Enabling GPU Passthrough in OpenStack with Kolla Ansible for High-Performance Workloads/

In the world of high-performance computing (HPC) and artificial intelligence (AI), GPUs are the unsung heroes, delivering the computational power needed for demanding workloads. If you're using OpenStack with Kolla Ansible and want to unleash the full potential of GPUs for your virtual machines, this guide is for you. We'll dive into the why and how of GPU passthrough, making your OpenStack environment ready for cutting-edge applications.
Why GPU Passthrough?
By default, virtual machines (VMs) in OpenStack don't have direct access to physical GPUs. This limitation can bottleneck performance for workloads like:
- AI Model Training: Deep learning frameworks like TensorFlow and PyTorch thrive on GPU acceleration.
- Scientific Simulations: High-precision simulations demand parallel processing power.
- Rendering and Visualization: Tasks like 3D modeling and video editing are GPU-intensive.
GPU passthrough allows a VM to access a physical GPU directly, ensuring native-level performance. This is particularly useful for organizations running private clouds with OpenStack, enabling them to maximize the value of their GPU investments.
Preparing Your Environment
Before diving into OpenStack configurations, let's ensure the hardware and host system are ready.
Step 1: GPU(s) need to be installed in the Compute Nodes
- You can have multiple compute nodes with multiple GPUs
- This even works with consumer grade cards like the GTX / RTX series
- You won't have to pay any additional subscription fees.

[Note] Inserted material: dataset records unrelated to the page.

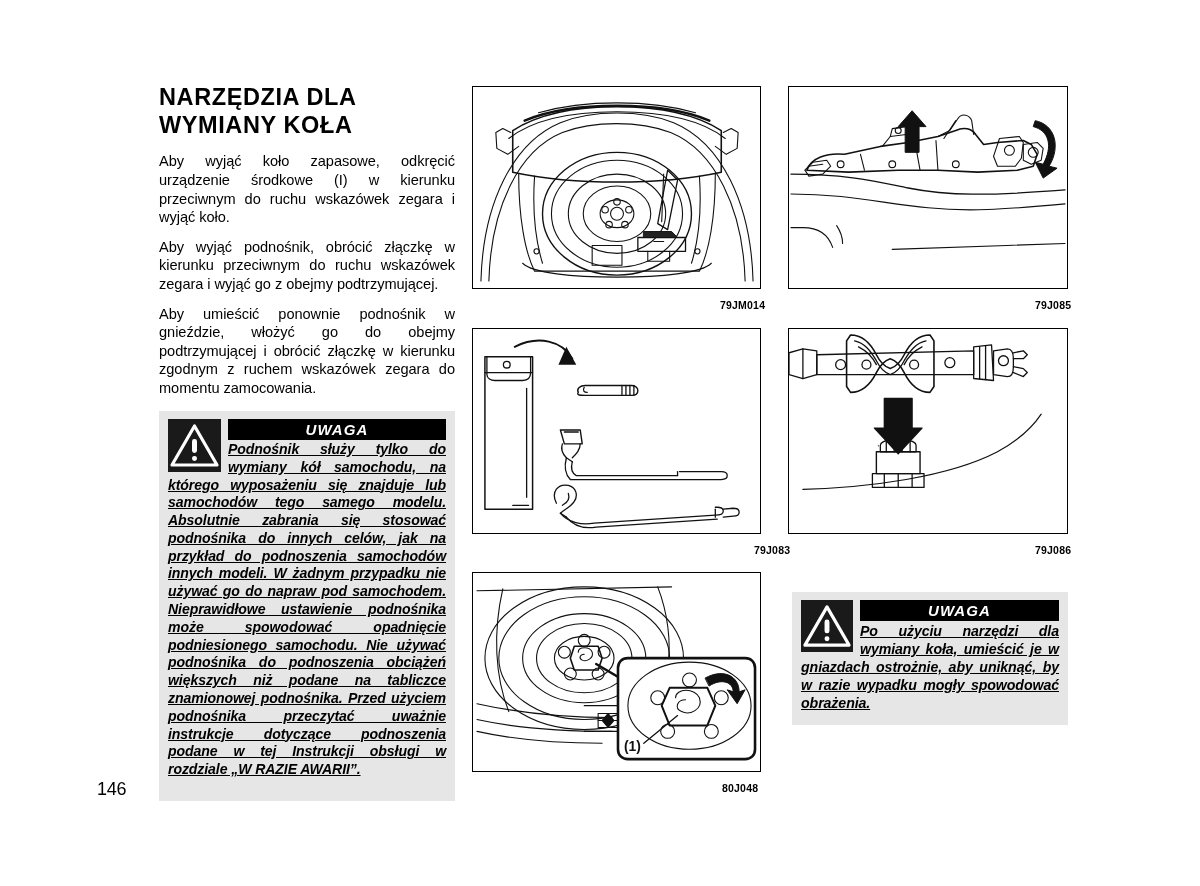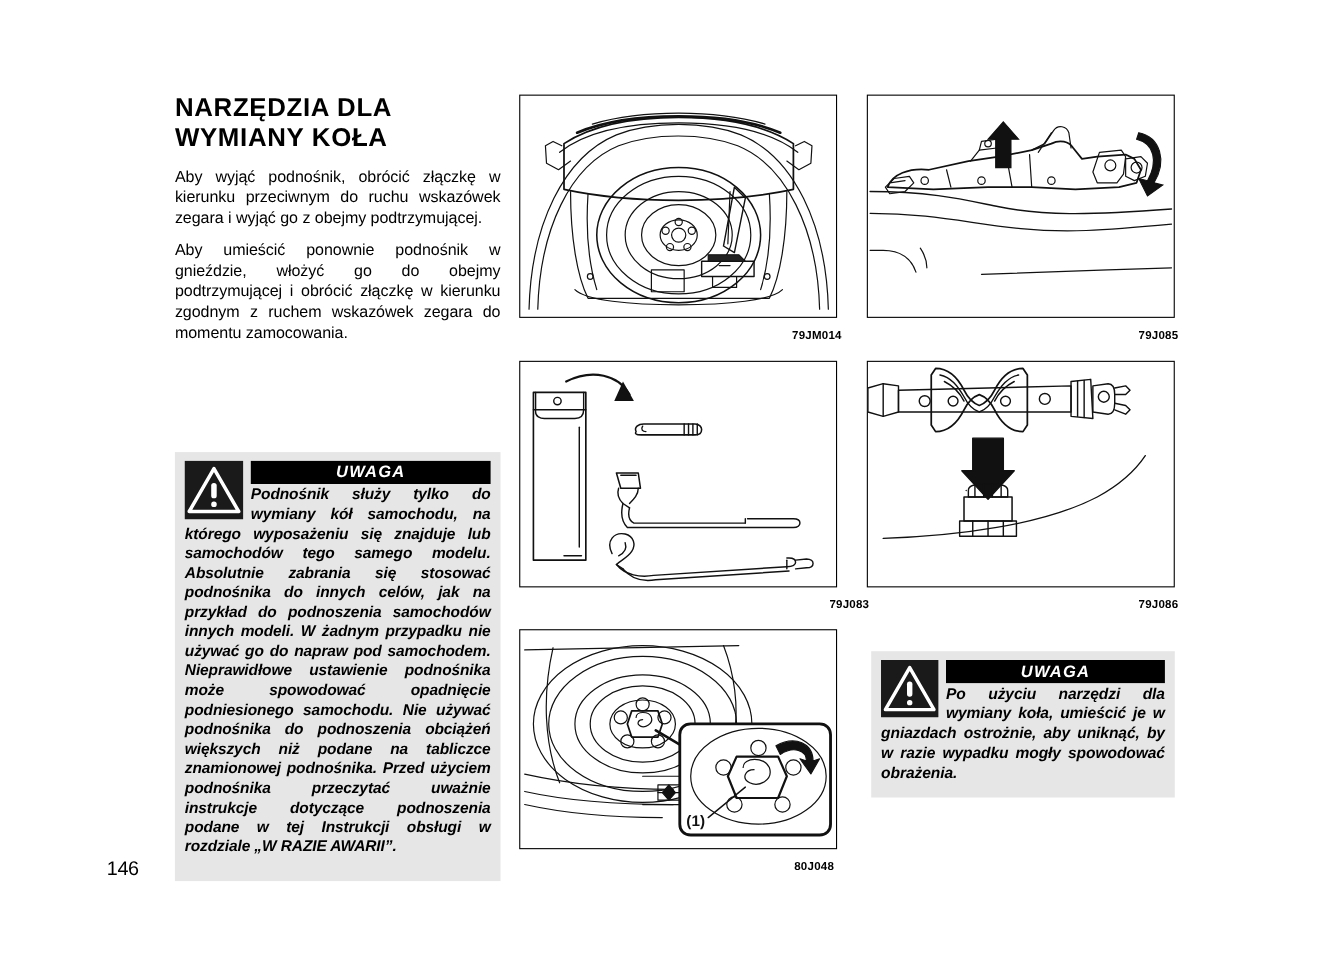--- a/index.html
+++ b/index.html
@@ -155,6 +155,7 @@
     <span>WYMIANY KOŁA</span>
   </h1>
 
+  <p class="body-par">Aby wyjąć koło zapasowe, odkręcić urządzenie środkowe (I) w kierunku przeciwnym do ruchu wskazówek zegara i wyjąć koło.</p>
   <p class="body-par">Aby wyjąć podnośnik, obrócić złączkę w kierunku przeciwnym do ruchu wskazówek zegara i wyjąć go z obejmy podtrzymującej.</p>
   <p class="body-par">Aby umieścić ponownie podnośnik w gnieździe, włożyć go do obejmy podtrzymującej i obrócić złączkę w kierunku zgodnym z ruchem wskazówek zegara do momentu zamocowania.</p>
 

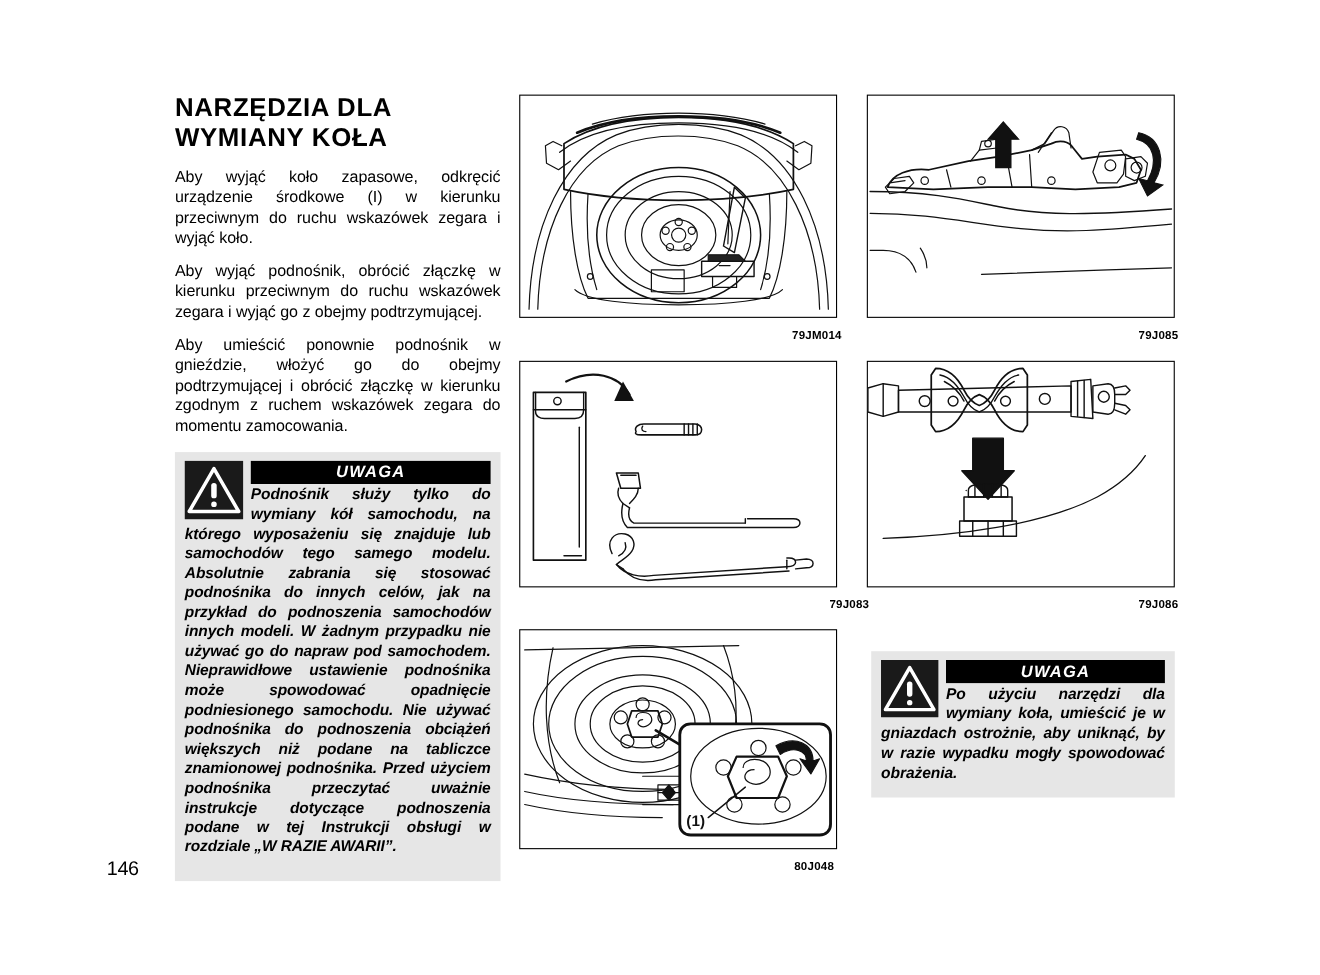--- a/index.html
+++ b/index.html
@@ -97,6 +97,7 @@
     text-align: justify;
     margin: 1px 0 0 0;
     letter-spacing: -0.1px;
+    text-decoration: underline;
   }
   #warning-box-tools .warning-text {
     font-size: 14.2px;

All you need is the official NVIDIA driver
- In this tutorial we will use two compute nodes
- compute01 - NVIDIA Tesla T4 (SR-IOV)
- compute02 - NVIDIA RTX 4090 (PCI)
- All steps below need to be carried out on the compute nodes
- We can check for the existence of an NVIDIA GPU(s) like this:
sudo lspci -nn | grep NVIDIA
Example
Compute01: NVIDIA Tesla T4
[root@compute01 ~]# lspci -nn | grep NVIDIA
41:00.0 3D controller [0302]: NVIDIA Corporation TU104GL [Tesla T4] [10de:1eb8] (rev a1)
42:00.0 3D controller [0302]: NVIDIA Corporation TU104GL [Tesla T4] [10de:1eb8] (rev a1)
[root@compute01 ~]# lspci -s 41:00.0 -k
41:00.0 3D controller: NVIDIA Corporation TU104GL [Tesla T4] (rev a1)
Subsystem: NVIDIA Corporation Device 12a2
Kernel driver in use: nouveau
Kernel modules: nouveau
[root@compute01 ~]# lspci -s 42:00.0 -k
42:00.0 3D controller: NVIDIA Corporation TU104GL [Tesla T4] (rev a1)
Subsystem: NVIDIA Corporation Device 12a2
Kernel driver in use: nouveau
Kernel modules: nouveau
- Check if the GPU is using SR-IOV. Some older cards like the TESLA T4 do, but not all of them. We will need this for later when configuring the passthrough.
sudo lspci -s 41:00.0 -vvvv | grep -i SR
sudo lspci -s 42:00.0 -vvvv | grep -i SR
Example
[root@compute01 ~]# sudo lspci -s 41:00.0 -vvvv | grep -i SR
Capabilities: [bcc v1] Single Root I/O Virtualization (SR-IOV)
[root@compute01 ~]# sudo lspci -s 42:00.0 -vvvv | grep -i SR
Capabilities: [bcc v1] Single Root I/O Virtualization (SR-IOV)
Both cards are using SR-IOV.
Step 2: Verify Hardware Support
- Check BIOS Settings:
- Ensure your CPU and motherboard support IOMMU (VT-d for Intel, AMD-Vi for AMD).
- Enable IOMMU in the BIOS settings.
- Enable IOMMU on the Host OS:
- Modify the kernel parameters in
/etc/default/grub
:
sudo vi /etc/default/grub
...
# AMD
GRUB_CMDLINE_LINUX_DEFAULT="amd_iommu=on"
# Intel
GRUB_CMDLINE_LINUX_DEFAULT="intel_iommu=on"
...
sudo grub2-mkconfig -o /boot/grub2/grub.cfg
reboot
- Verify IOMMU Activation: After rebooting, confirm IOMMU is enabled:
dmesg | grep -e DMAR -e IOMMU
Step 3: Prepare the GPU
1 . Blacklist Default Drivers: Prevent default GPU drivers from loading by adding the following to /etc/modprobe.d/blacklist-nouveau.conf
:
blacklist nouveau
blacklist lbm-nouveau
options nouveau modeset=0
alias nouveau off
alias lbm-nouveau off
Regenerate the initramfs:
sudo dracut --force
2 . Bind GPU to VFIO Driver:
- Identify the GPU vendor and product IDs:
lspci -nn | grep -i nvidia
Example 1: NVIDIA Tesla T4
[root@compute01 ~]# lspci -nn | grep NVIDIA
41:00.0 3D controller [0302]: NVIDIA Corporation TU104GL [Tesla T4] [10de:1eb8] (rev a1)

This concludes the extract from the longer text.